Code change snippets
=== Begin Enclosure ===

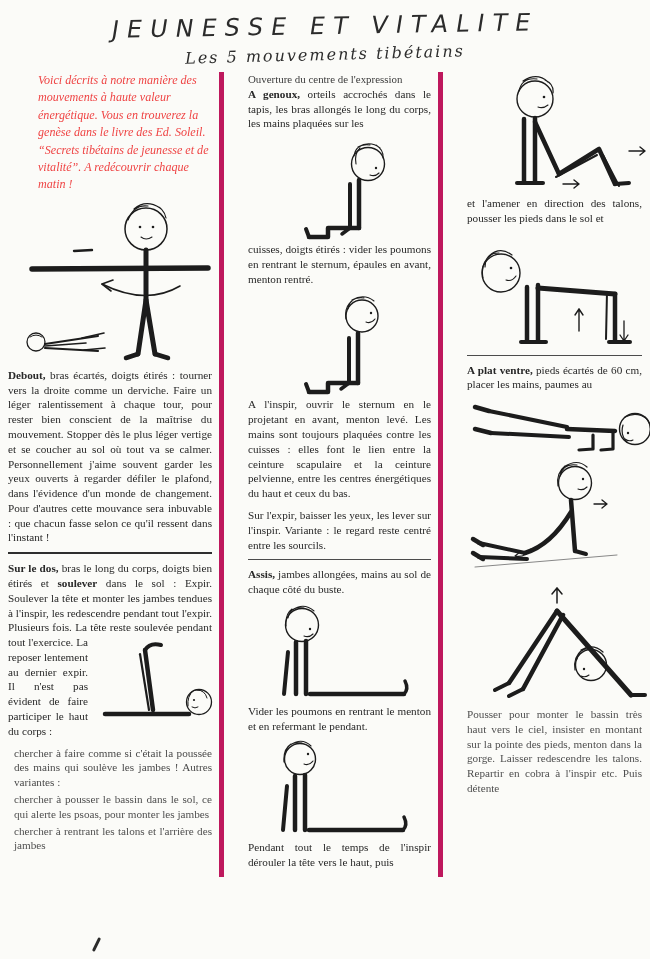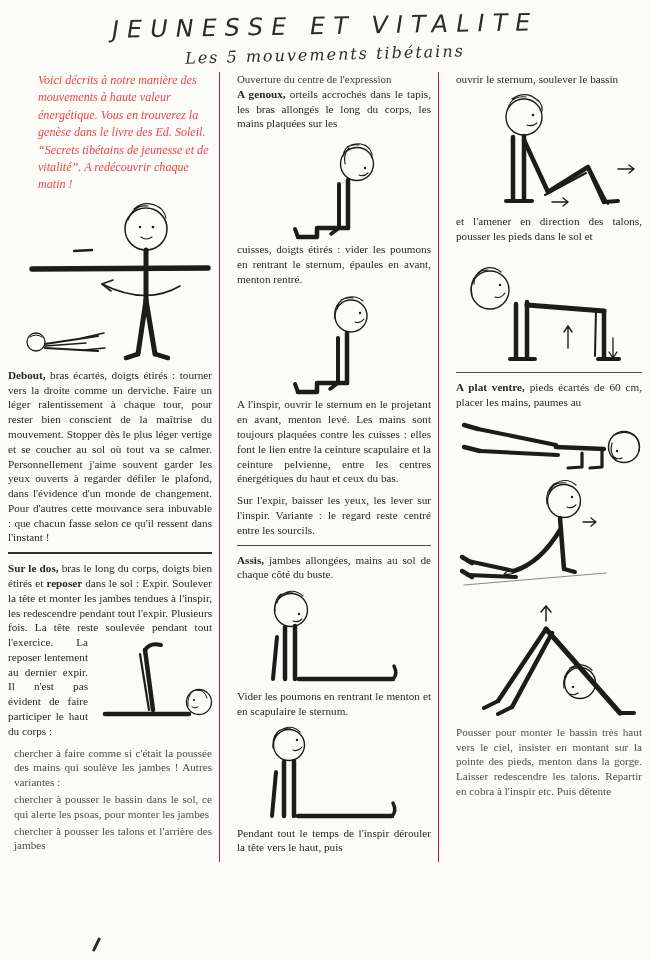--- a/index.html
+++ b/index.html
@@ -17,7 +17,7 @@
 
   .columns { display:grid; grid-template-columns:204px 212px 204px; column-gap:7px; }
   .col { font-size:11.2px; line-height:1.32; text-align:justify; color:#282828; }
-  .col2, .col3 { border-left:1px solid #be185d; padding-left:17px; }
+  .col2, .col3 { border-left:5px solid #be185d; padding-left:24px; }
   .col p { margin:0 0 7px 0; }
   .col3 p { margin:0 0 5px 0; }
   b { font-weight:bold; }

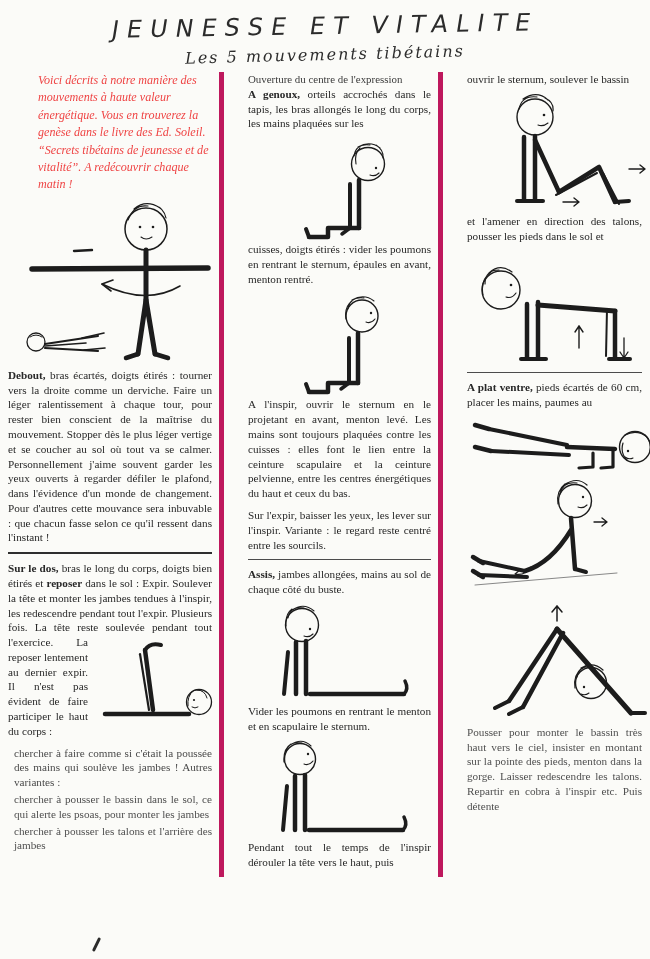--- a/index.html
+++ b/index.html
@@ -174,7 +174,6 @@
     </section>
 
     <section class="col col3">
-      <p>ouvrir le sternum, soulever le bassin</p>
 
       <figure>
         <svg class="fig-center" width="190" height="118" viewBox="0 0 190 118" fill="none" stroke="#1c1c1c" stroke-linecap="round">

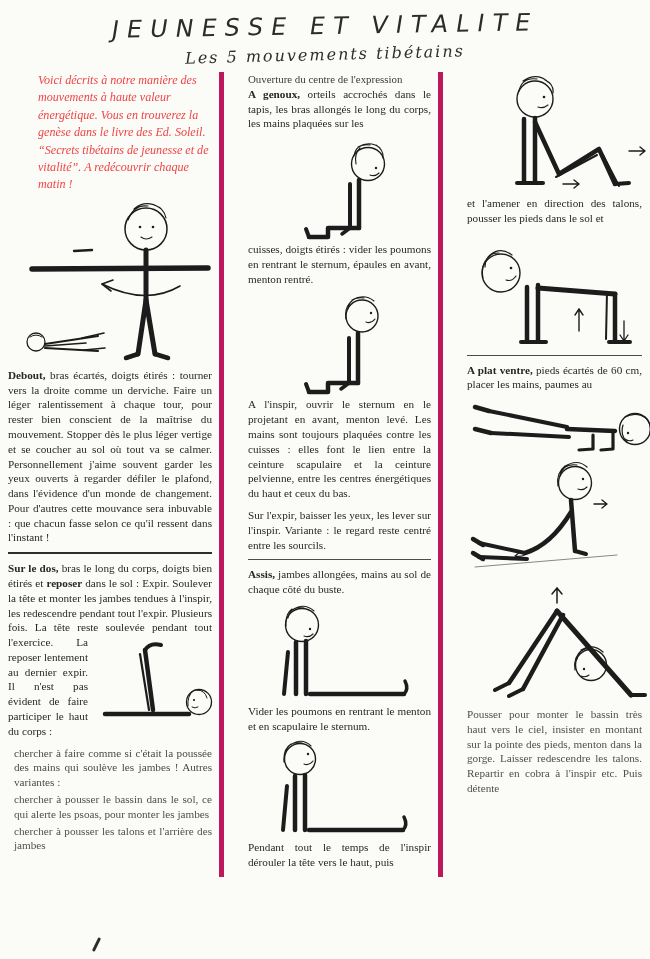--- a/index.html
+++ b/index.html
@@ -81,7 +81,7 @@
 
       <hr class="rule">
 
-      <p><b>Sur le dos,</b><span> bras le long du corps, doigts bien étirés et </span><b>reposer</b><span> dans le sol : Expir. Soulever la tête et monter les jambes tendues à l'inspir, les redescendre pendant tout l'expir. Plusieurs fois. La tête reste soulevée pendant tout</span>
+      <p><b>Sur le dos,</b><span> bras le long du corps, doigts bien étirés et </span><b>soulever</b><span> dans le sol : Expir. Soulever la tête et monter les jambes tendues à l'inspir, les redescendre pendant tout l'expir. Plusieurs fois. La tête reste soulevée pendant tout</span>
         <span class="float-fig">
             <svg width="122" height="92" viewBox="0 0 122 92" fill="none" stroke="#1c1c1c" stroke-linecap="round">
           <path d="M47,16 L56,72" stroke-width="2.2"></path>

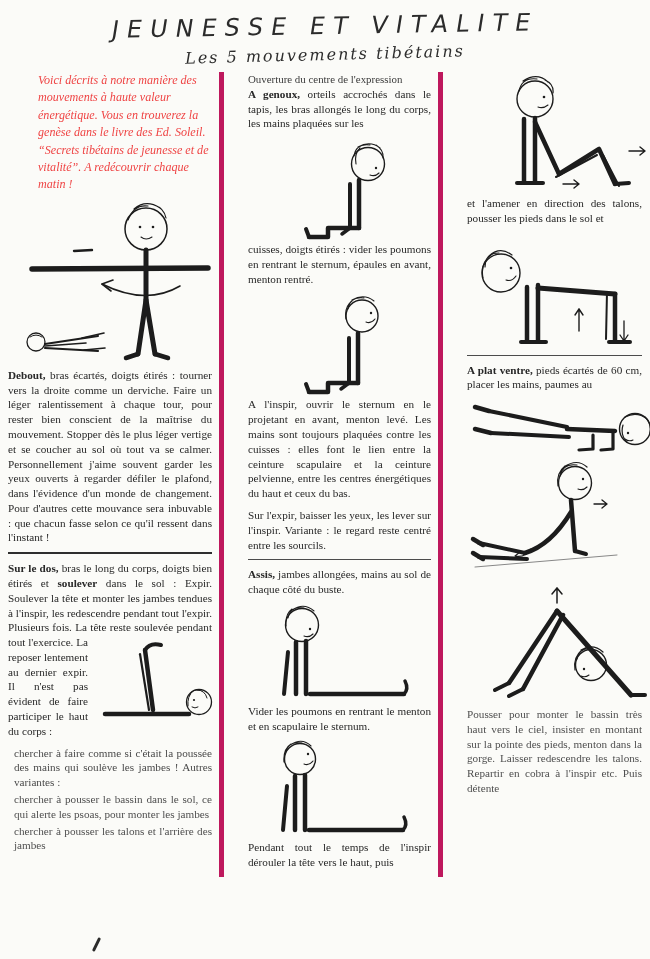--- a/index.html
+++ b/index.html
@@ -155,7 +155,7 @@
         </svg>
       </figure>
 
-      <p>Vider les poumons en rentrant le menton et en scapulaire le sternum.</p>
+      <p>Vider les poumons en rentrant le menton et en refermant le pendant.</p>
 
       <figure class="fig-sit">
         <svg width="168" height="98" viewBox="0 0 168 98" fill="none" stroke="#1c1c1c" stroke-linecap="round">

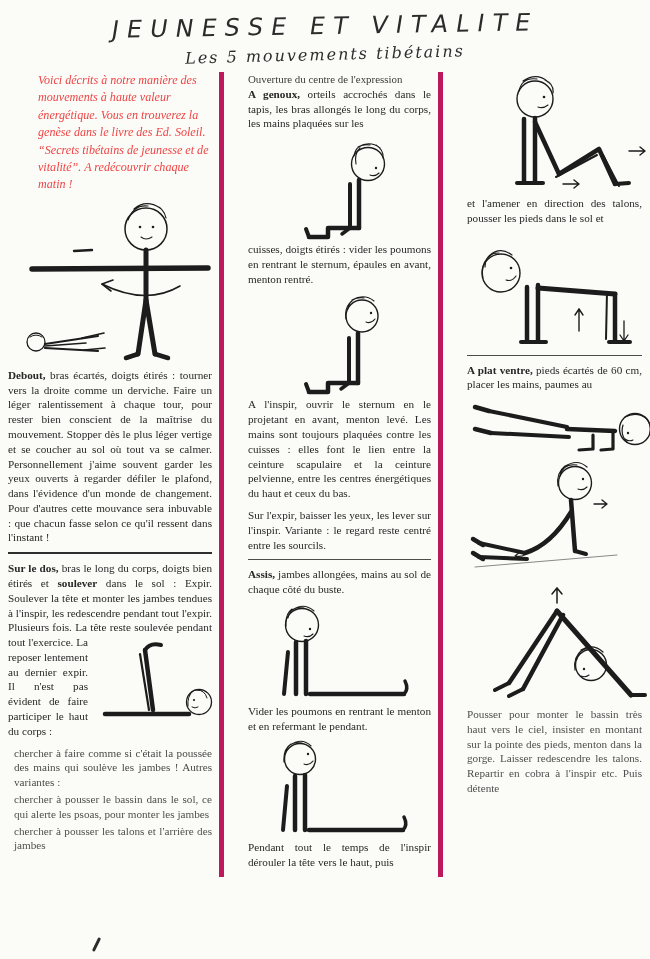--- a/index.html
+++ b/index.html
@@ -98,7 +98,7 @@
 
       <p class="variant">chercher à faire comme si c'était la poussée des mains qui soulève les jambes ! Autres variantes :</p>
       <p class="variant faded">chercher à pousser le bassin dans le sol, ce qui alerte les psoas, pour monter les jambes</p>
-      <p class="variant faded">chercher à pousser les talons et l'arrière des jambes</p>
+      <p class="variant faded">chercher à rentrant les talons et l'arrière des jambes</p>
     </section>
 
     <section class="col col2">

=== End Enclosure ===

*Problem to work on*
Above are some records; copy each line there that contains "pendant".

*Solved exercise*
-      <p><b>Sur le dos,</b><span> bras le long du corps, doigts bien étirés et </span><b>reposer</b><span> dans le sol : Expir. Soulever la tête et monter les jambes tendues à l'inspir, les redescendre pendant tout l'expir. Plusieurs fois. La tête reste soulevée pendant tout</span>
+      <p><b>Sur le dos,</b><span> bras le long du corps, doigts bien étirés et </span><b>soulever</b><span> dans le sol : Expir. Soulever la tête et monter les jambes tendues à l'inspir, les redescendre pendant tout l'expir. Plusieurs fois. La tête reste soulevée pendant tout</span>
+      <p>Vider les poumons en rentrant le menton et en refermant le pendant.</p>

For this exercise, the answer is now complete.